-- Task --
Lines before the one containing "Georg Jensen Moonlight" are excluded; reproduce that line and all lines after it in the entries below, exactly.

-- Material supplied --
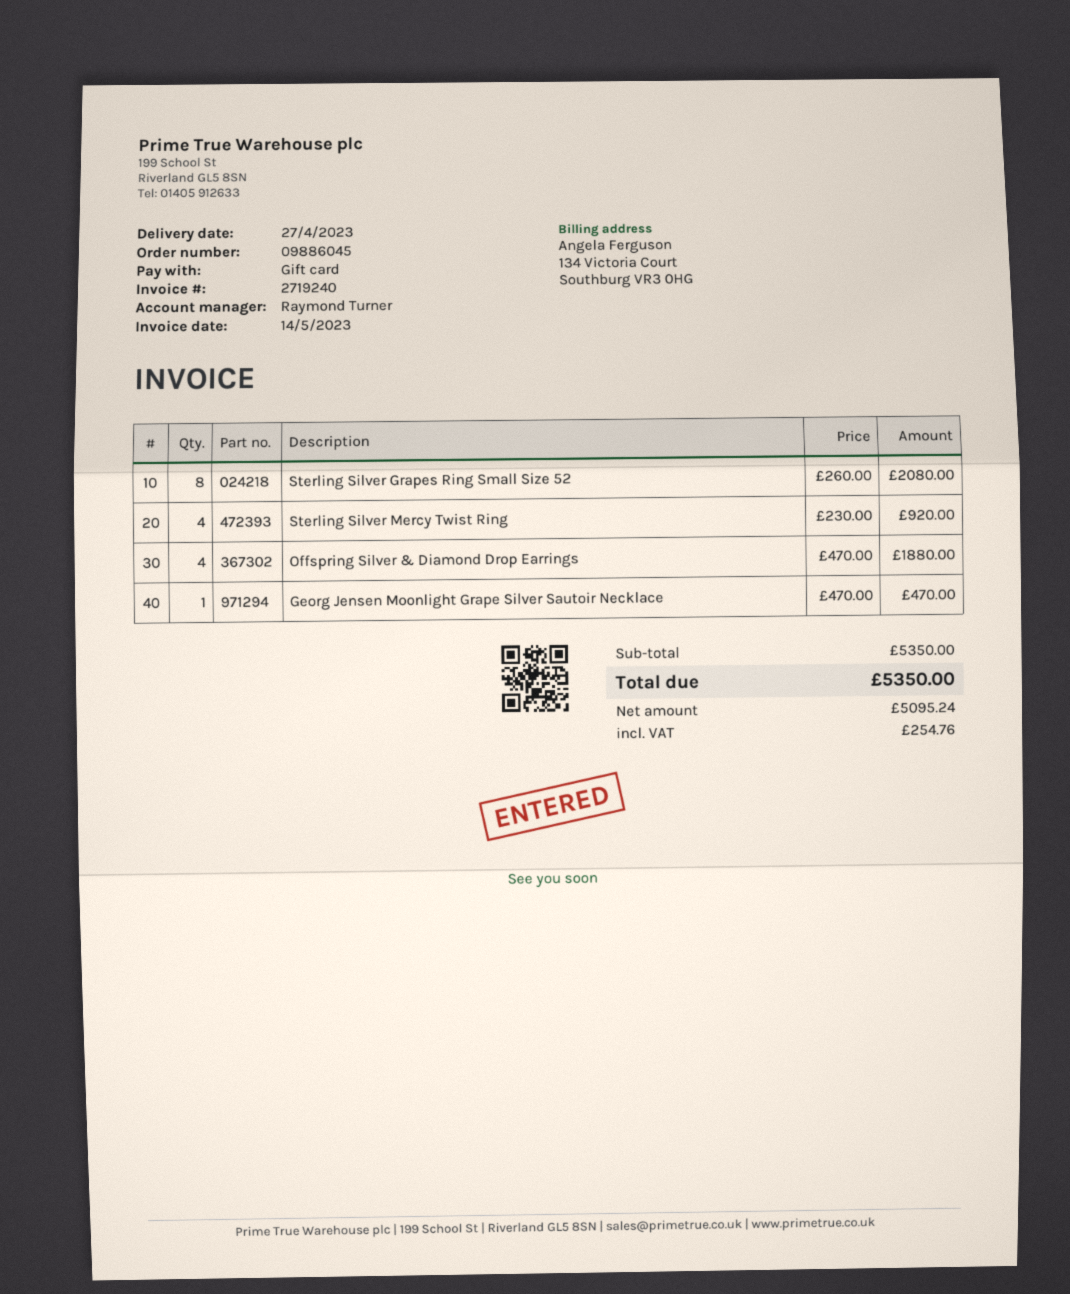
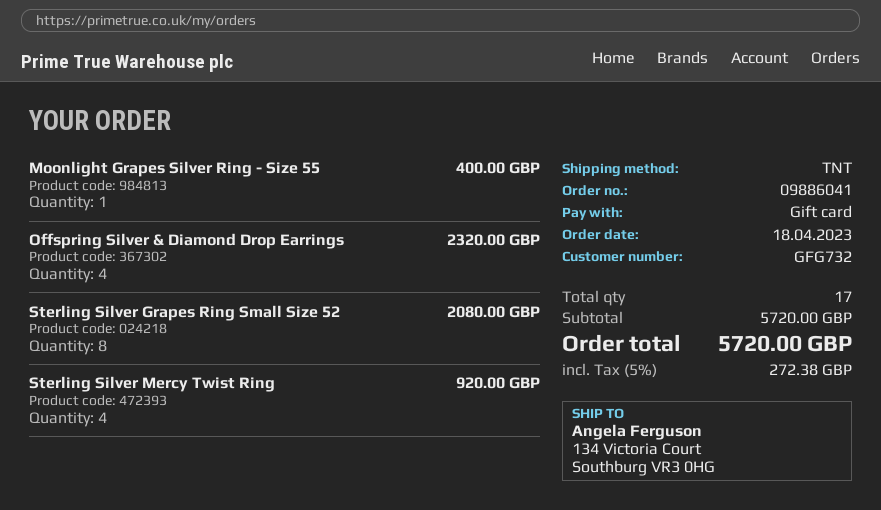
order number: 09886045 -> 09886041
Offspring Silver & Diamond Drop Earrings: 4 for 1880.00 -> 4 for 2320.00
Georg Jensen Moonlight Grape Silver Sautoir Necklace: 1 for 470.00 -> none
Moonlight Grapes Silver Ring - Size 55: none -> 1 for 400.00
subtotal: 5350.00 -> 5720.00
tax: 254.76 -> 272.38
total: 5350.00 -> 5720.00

-- Solution to this exercise --
Georg Jensen Moonlight Grape Silver Sautoir Necklace: 1 for 470.00 -> none
Moonlight Grapes Silver Ring - Size 55: none -> 1 for 400.00
subtotal: 5350.00 -> 5720.00
tax: 254.76 -> 272.38
total: 5350.00 -> 5720.00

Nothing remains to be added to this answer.